### Change listing data
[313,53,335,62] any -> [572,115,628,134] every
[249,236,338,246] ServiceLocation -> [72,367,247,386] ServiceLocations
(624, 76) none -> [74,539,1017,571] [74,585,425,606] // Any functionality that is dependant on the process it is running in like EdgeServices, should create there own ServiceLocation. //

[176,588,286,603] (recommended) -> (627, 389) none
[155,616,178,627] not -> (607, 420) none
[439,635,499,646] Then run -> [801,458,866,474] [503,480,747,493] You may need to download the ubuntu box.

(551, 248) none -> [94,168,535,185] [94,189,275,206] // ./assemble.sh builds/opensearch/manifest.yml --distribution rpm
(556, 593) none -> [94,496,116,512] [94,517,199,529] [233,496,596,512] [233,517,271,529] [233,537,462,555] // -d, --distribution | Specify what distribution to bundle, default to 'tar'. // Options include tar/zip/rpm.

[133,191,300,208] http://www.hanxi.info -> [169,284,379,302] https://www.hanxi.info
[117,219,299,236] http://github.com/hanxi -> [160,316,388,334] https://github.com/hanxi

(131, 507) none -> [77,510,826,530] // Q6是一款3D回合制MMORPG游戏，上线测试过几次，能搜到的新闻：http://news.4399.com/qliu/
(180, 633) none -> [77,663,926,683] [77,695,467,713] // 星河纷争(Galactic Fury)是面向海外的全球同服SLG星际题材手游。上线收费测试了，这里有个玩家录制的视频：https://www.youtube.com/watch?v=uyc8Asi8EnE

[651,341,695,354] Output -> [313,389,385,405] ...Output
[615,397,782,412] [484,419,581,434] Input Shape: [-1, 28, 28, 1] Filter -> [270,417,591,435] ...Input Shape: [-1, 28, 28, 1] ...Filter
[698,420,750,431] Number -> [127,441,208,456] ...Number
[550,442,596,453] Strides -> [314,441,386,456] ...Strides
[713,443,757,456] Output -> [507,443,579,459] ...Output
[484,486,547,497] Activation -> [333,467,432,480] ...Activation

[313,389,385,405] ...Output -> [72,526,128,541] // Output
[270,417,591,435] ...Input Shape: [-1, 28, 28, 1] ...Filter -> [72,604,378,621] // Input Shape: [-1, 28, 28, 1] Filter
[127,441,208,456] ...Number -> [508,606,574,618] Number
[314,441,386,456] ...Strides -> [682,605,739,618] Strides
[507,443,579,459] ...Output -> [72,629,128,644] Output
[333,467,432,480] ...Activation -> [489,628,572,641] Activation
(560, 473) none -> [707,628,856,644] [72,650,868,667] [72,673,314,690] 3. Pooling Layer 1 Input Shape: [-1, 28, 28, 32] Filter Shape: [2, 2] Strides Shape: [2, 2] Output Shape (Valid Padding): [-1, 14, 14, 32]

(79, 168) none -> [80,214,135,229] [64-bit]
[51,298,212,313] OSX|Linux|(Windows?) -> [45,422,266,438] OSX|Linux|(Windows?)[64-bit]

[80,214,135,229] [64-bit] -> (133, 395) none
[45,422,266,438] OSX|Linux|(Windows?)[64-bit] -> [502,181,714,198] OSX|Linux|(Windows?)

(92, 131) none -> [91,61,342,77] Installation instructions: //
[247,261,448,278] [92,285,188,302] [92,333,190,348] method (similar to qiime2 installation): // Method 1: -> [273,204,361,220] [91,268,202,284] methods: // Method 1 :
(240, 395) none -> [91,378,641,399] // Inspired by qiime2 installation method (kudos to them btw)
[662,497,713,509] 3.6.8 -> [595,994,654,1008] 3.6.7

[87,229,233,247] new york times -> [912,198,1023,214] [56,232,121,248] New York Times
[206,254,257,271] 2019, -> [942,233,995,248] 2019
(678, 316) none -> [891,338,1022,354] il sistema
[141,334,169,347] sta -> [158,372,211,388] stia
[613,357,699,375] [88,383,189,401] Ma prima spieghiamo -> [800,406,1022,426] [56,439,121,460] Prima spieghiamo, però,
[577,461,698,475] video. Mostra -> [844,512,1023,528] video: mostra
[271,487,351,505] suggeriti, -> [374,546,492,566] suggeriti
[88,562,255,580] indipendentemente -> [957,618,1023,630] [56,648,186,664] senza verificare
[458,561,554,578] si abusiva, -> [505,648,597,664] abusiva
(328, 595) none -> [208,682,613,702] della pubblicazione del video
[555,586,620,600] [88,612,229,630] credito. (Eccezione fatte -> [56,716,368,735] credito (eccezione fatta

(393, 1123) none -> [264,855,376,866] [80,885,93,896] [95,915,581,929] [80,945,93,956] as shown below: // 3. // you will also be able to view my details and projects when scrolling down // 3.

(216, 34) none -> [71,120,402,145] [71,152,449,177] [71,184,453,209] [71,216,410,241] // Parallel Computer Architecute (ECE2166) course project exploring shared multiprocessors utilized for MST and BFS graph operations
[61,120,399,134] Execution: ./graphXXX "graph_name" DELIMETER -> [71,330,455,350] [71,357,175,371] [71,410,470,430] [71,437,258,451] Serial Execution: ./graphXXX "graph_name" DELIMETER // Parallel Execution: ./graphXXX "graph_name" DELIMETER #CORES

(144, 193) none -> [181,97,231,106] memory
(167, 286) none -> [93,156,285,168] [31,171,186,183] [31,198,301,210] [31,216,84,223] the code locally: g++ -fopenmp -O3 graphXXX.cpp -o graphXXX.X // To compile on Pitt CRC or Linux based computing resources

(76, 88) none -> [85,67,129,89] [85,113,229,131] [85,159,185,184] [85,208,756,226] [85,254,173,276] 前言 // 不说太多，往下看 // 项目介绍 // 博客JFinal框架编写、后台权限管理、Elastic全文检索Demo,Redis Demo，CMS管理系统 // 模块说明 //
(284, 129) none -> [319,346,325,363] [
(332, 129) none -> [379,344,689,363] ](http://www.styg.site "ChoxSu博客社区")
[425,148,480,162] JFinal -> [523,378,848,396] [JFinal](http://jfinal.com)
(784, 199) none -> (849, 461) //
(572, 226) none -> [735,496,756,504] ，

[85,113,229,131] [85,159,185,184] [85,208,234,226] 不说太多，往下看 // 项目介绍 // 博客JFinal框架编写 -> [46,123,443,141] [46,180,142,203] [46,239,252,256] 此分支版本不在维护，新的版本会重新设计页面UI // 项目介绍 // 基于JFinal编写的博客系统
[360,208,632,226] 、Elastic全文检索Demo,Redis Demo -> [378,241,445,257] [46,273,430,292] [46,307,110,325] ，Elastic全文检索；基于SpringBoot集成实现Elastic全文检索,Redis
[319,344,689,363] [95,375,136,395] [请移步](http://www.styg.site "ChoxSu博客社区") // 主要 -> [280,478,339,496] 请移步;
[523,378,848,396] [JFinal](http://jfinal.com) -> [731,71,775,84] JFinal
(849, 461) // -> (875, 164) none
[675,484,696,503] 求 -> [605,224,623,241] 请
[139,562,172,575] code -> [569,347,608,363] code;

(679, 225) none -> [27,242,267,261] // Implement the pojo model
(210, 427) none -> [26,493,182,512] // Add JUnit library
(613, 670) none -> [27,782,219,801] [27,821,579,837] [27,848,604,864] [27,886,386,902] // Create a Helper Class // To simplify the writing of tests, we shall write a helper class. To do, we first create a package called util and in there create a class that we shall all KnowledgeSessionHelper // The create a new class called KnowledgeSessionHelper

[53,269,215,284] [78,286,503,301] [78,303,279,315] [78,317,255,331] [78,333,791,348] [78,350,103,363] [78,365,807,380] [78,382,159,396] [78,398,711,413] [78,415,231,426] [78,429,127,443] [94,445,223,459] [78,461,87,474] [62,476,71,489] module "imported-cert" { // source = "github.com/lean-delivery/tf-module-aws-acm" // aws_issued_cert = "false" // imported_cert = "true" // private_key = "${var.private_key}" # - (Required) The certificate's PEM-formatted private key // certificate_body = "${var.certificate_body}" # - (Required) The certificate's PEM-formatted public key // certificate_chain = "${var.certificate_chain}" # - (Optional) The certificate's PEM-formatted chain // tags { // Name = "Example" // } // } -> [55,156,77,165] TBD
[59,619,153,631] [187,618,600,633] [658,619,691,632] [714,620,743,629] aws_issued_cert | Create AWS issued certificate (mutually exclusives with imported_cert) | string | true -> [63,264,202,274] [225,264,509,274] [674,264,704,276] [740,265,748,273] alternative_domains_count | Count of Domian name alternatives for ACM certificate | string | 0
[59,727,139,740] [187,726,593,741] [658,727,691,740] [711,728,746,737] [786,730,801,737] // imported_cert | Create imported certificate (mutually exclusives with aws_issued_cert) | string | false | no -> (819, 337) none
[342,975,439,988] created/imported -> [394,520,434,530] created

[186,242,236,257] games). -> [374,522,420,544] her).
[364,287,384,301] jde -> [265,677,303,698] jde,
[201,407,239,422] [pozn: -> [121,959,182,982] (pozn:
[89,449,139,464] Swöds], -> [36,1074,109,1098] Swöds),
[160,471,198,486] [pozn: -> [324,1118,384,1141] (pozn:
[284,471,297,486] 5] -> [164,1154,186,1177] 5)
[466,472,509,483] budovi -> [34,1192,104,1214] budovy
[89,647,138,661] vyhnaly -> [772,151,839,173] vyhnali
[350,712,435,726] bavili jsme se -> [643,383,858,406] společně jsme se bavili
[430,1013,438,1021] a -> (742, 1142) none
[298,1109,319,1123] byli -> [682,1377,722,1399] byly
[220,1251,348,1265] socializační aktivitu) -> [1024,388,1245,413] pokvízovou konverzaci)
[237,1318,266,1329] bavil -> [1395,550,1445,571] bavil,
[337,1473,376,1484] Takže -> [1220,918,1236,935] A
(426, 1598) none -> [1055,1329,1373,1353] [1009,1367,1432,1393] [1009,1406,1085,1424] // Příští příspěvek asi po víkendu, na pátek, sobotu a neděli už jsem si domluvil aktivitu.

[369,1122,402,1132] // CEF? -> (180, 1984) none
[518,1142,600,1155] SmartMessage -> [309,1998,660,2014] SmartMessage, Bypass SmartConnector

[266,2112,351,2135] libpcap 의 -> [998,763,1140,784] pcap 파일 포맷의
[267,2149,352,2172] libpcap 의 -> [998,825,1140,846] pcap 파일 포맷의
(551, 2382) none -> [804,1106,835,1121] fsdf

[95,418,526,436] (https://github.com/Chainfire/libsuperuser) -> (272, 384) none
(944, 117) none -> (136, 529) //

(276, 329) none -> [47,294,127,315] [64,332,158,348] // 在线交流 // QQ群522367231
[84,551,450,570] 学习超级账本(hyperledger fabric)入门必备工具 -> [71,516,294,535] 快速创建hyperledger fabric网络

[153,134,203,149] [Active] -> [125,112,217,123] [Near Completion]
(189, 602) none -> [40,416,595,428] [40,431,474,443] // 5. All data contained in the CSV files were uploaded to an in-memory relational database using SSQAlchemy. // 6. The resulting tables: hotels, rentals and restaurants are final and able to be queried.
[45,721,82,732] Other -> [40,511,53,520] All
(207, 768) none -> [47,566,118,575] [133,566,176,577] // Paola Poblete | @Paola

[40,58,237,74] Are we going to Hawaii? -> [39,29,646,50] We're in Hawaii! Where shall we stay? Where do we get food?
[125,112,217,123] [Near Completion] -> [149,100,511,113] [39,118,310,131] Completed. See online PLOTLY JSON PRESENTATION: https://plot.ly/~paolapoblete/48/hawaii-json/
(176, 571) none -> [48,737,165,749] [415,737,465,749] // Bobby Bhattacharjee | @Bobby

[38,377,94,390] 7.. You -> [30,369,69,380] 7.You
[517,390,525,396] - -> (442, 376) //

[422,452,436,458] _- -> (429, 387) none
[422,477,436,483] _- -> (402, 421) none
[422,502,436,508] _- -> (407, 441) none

### WHAT IS BEING ASKED
Transcribe exactly, and only, the lines from the one bearing "[95,418,526,436] (https://github.com/Chainfire/libsuperuser) ->" through the last line of the entries, counting both.

### RESPONSE
[95,418,526,436] (https://github.com/Chainfire/libsuperuser) -> (272, 384) none
(944, 117) none -> (136, 529) //

(276, 329) none -> [47,294,127,315] [64,332,158,348] // 在线交流 // QQ群522367231
[84,551,450,570] 学习超级账本(hyperledger fabric)入门必备工具 -> [71,516,294,535] 快速创建hyperledger fabric网络

[153,134,203,149] [Active] -> [125,112,217,123] [Near Completion]
(189, 602) none -> [40,416,595,428] [40,431,474,443] // 5. All data contained in the CSV files were uploaded to an in-memory relational database using SSQAlchemy. // 6. The resulting tables: hotels, rentals and restaurants are final and able to be queried.
[45,721,82,732] Other -> [40,511,53,520] All
(207, 768) none -> [47,566,118,575] [133,566,176,577] // Paola Poblete | @Paola

[40,58,237,74] Are we going to Hawaii? -> [39,29,646,50] We're in Hawaii! Where shall we stay? Where do we get food?
[125,112,217,123] [Near Completion] -> [149,100,511,113] [39,118,310,131] Completed. See online PLOTLY JSON PRESENTATION: https://plot.ly/~paolapoblete/48/hawaii-json/
(176, 571) none -> [48,737,165,749] [415,737,465,749] // Bobby Bhattacharjee | @Bobby

[38,377,94,390] 7.. You -> [30,369,69,380] 7.You
[517,390,525,396] - -> (442, 376) //

[422,452,436,458] _- -> (429, 387) none
[422,477,436,483] _- -> (402, 421) none
[422,502,436,508] _- -> (407, 441) none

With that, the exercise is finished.